On the prosecutors' announcement, the AP story reported:

While their ruling is not binding, the announcement all but dooms prospects for the case against the men going forward. On Thursday, Spain's top law-enforcement official Candido Conde-Pumpido said he would not support an investigation against the officials--including former U.S. Attorney General Alberto Gonzales.

So perhaps Bill O'Reilly is be excused for celebrating the news last night (O'Reilly Factor, 4/16/09), though the Fox host may have gone too far when he claimed credit for Spain's reported change of heart: "I don't know if the Factor was a factor in this decision, but I am taking full credit for it," said O'Reilly, who went on to suggest that it was his recently threatened boycott that forced Spain's hand: "We were going to boycott Spain,' said O'Reilly, "and they folded pretty darn fast."

But according to Harper's legal blogger Scott Horton, the reports, and the O'Reilly boasts they seem to have prompted, are, at least, premature.
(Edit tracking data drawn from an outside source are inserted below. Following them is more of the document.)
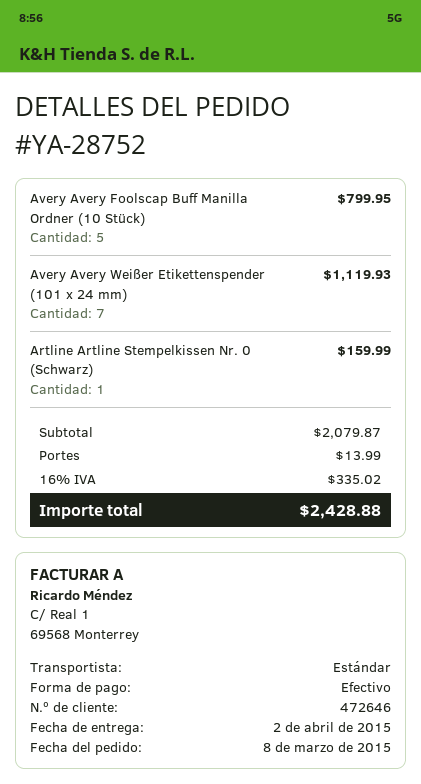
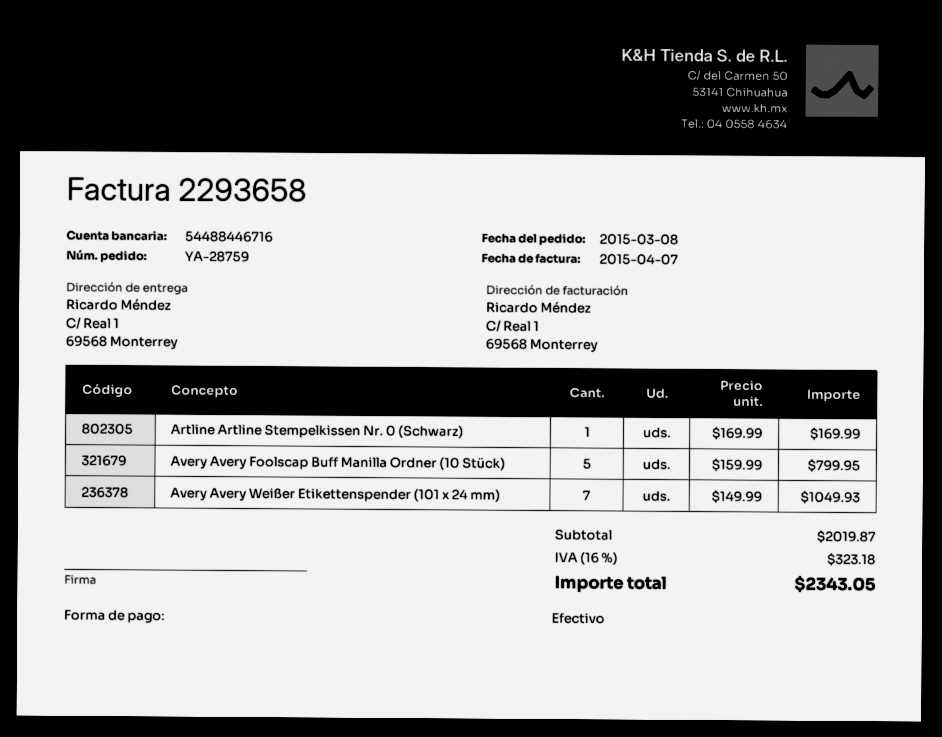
order number: YA-28752 -> YA-28759
Avery Avery Weißer Etikettenspender (101 x 24 mm): 7 for 1119.93 -> 7 for 1049.93
Artline Artline Stempelkissen Nr. 0 (Schwarz): 1 for 159.99 -> 1 for 169.99
subtotal: 2079.87 -> 2019.87
shipping: 13.99 -> none
tax: 16% = 335.02 -> 16% = 323.18
total: 2428.88 -> 2343.05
Appearing on Democracy Now! on Friday, Horton criticized AP's reporting, pointing out that in the Spanish system, investigating judges make the call on indictments, not prosecutors.

Well, the Associated Press is giving you extremely faulty legal analysis, because a decision as to whether the case will go forward rests entirely with the investigating judge. The Spanish system is not like the American system, where prosecutors decide who and when to bring cases and who to prosecute.

And Horton explained that the investigating judge in this case, Baltazar Garzon, is not known for  acceding to advice from Spanish prosecutors:

In the Spanish system, the prosecution is managed by an investigating judge. In this case, it’s Baltasar Garzon. And you may recall he handled the case involving Augusto Pinochet, and he did that against the stern opposition of Spanish prosecutors, I think which shows you the weight that that recommendation may hold with him in his court.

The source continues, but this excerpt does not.